### Work task
Your answer is to be every line of the material that includes the string "cyan".

### Working data
----

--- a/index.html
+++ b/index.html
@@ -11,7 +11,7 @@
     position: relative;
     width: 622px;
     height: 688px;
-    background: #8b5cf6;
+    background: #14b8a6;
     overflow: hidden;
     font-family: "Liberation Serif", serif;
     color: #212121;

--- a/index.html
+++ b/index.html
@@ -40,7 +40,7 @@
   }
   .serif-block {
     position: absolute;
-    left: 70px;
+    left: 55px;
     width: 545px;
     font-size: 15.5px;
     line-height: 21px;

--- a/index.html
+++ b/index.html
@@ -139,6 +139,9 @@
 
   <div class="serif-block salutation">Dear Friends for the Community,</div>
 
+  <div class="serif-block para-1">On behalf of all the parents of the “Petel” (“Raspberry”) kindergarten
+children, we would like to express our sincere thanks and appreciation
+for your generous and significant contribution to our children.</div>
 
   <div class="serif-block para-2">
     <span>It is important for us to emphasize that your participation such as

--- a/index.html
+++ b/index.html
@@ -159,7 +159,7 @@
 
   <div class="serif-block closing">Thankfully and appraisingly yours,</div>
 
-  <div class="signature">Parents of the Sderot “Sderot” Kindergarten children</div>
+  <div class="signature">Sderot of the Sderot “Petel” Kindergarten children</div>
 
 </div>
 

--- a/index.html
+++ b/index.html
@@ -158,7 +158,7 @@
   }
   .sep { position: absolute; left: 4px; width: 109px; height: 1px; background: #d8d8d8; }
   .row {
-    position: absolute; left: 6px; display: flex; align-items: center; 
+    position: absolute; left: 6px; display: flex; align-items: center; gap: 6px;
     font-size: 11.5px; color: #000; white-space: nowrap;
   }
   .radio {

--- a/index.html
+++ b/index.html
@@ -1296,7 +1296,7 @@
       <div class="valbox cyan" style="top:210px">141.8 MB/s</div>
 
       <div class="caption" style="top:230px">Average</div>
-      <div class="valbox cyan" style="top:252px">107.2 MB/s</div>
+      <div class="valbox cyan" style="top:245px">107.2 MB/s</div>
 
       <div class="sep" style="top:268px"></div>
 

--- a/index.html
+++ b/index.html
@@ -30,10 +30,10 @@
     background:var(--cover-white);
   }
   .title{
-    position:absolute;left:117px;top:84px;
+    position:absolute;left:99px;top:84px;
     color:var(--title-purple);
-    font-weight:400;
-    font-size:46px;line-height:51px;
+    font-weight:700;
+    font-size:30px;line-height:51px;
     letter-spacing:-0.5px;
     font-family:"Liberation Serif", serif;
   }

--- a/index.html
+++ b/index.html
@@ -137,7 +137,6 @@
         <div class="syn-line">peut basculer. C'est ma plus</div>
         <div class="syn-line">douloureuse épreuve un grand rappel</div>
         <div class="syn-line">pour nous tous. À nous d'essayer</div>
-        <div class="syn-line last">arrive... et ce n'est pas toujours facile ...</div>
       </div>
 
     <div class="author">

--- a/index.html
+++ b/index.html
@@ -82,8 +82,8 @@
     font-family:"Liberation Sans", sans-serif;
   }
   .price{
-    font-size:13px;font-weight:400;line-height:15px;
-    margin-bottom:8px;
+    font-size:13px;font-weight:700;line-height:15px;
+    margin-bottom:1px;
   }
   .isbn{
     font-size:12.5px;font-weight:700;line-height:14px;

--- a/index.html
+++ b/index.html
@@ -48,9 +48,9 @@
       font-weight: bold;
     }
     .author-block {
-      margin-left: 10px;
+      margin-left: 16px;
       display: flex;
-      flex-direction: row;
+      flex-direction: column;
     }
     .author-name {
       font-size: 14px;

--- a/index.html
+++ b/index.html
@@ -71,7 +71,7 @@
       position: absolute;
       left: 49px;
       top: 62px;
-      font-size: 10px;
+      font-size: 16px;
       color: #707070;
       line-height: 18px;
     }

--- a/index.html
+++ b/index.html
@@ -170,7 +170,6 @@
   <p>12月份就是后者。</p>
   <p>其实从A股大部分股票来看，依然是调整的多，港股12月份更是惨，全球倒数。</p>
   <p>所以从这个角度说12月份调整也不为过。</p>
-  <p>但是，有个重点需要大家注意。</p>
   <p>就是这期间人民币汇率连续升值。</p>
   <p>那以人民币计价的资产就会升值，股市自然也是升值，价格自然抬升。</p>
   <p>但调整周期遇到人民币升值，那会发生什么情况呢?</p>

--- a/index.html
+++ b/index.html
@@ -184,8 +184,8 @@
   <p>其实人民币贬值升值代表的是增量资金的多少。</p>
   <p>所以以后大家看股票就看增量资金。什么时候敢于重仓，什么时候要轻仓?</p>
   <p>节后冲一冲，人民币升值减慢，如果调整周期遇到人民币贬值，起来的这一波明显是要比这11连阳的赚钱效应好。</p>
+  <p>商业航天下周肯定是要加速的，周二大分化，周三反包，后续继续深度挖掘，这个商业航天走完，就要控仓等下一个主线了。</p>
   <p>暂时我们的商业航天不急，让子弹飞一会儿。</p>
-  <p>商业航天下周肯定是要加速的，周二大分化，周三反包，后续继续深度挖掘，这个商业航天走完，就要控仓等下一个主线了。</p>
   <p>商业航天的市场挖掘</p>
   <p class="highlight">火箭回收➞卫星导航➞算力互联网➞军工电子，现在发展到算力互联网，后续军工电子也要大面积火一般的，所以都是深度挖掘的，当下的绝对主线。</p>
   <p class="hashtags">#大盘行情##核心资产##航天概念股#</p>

----

### Reply
       <div class="valbox cyan" style="top:210px">141.8 MB/s</div>
-      <div class="valbox cyan" style="top:252px">107.2 MB/s</div>
+      <div class="valbox cyan" style="top:245px">107.2 MB/s</div>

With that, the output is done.